-- TASK PROMPT --
Some lines below hold "display". Pick them out and copy them.

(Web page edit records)
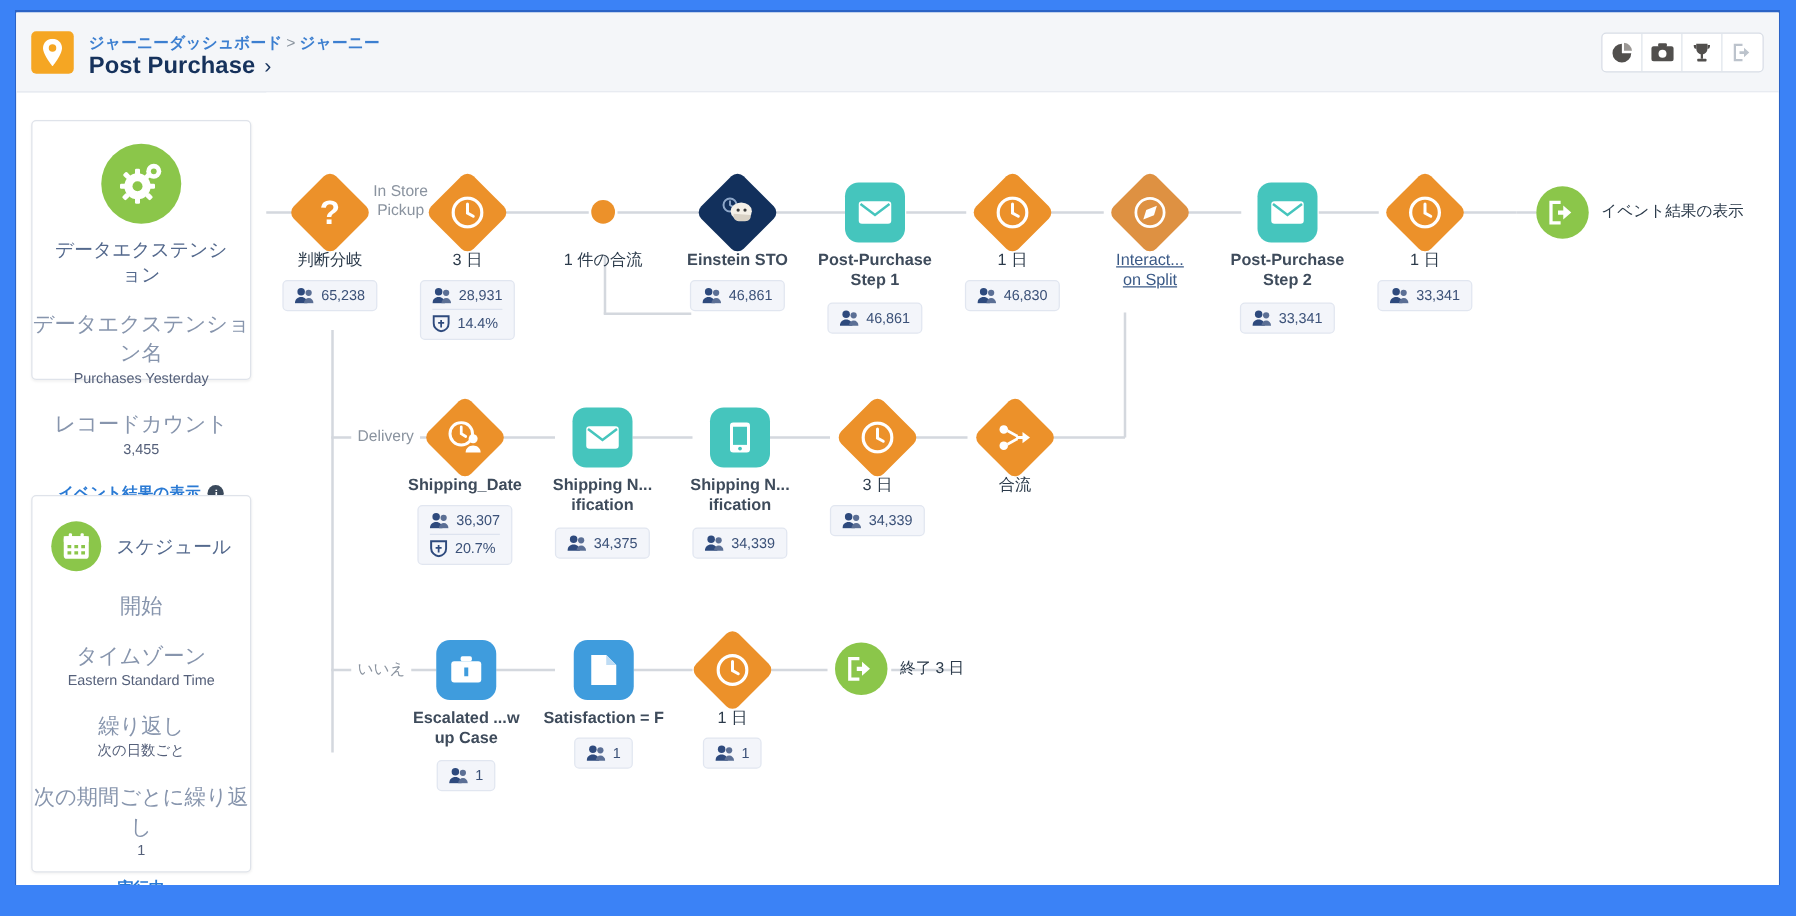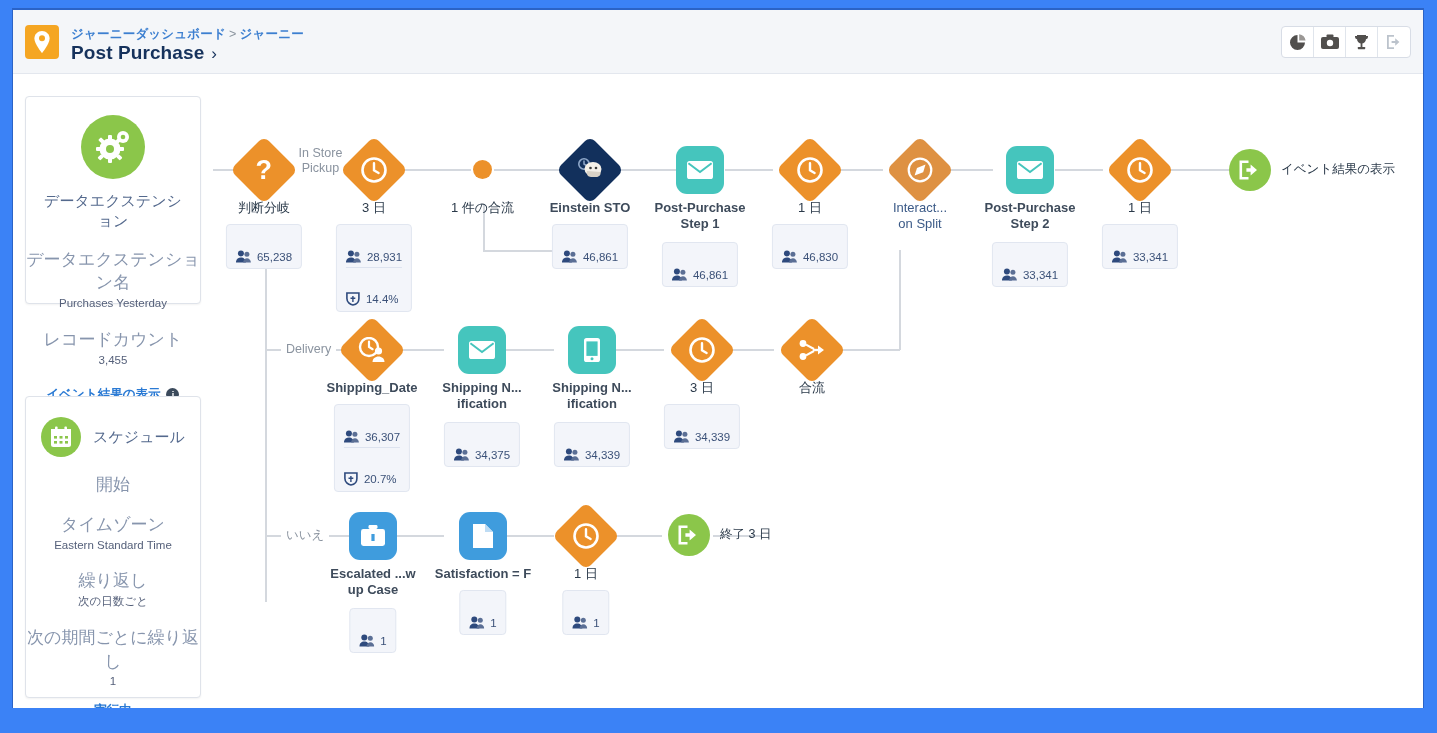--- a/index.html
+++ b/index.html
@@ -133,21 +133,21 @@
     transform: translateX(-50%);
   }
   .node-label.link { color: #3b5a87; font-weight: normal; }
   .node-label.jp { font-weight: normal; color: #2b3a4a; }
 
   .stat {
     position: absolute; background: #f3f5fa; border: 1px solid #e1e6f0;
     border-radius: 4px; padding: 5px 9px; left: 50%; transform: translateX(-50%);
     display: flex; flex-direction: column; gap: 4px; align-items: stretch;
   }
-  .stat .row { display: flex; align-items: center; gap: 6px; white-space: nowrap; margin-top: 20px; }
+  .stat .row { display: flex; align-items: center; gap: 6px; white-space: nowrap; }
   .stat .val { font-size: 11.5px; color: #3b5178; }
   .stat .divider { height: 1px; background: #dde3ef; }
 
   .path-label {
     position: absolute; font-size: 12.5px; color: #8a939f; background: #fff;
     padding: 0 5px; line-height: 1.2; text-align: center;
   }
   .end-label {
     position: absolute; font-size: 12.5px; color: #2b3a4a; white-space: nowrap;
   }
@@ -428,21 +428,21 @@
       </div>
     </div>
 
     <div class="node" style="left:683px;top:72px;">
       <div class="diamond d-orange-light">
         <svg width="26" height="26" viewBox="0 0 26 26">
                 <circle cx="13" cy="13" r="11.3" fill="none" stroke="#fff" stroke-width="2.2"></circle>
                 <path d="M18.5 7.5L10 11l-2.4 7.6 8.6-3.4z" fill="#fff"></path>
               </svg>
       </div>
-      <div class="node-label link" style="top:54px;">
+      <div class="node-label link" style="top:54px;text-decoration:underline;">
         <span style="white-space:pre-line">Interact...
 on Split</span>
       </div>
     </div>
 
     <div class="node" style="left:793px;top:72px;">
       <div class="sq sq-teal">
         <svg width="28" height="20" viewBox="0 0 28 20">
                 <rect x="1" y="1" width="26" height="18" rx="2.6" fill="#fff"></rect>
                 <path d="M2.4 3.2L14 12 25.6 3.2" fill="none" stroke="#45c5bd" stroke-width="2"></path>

-- RESULT OF THE TASK --
     display: flex; flex-direction: column; gap: 4px; align-items: stretch;
-  .stat .row { display: flex; align-items: center; gap: 6px; white-space: nowrap; margin-top: 20px; }
+  .stat .row { display: flex; align-items: center; gap: 6px; white-space: nowrap; }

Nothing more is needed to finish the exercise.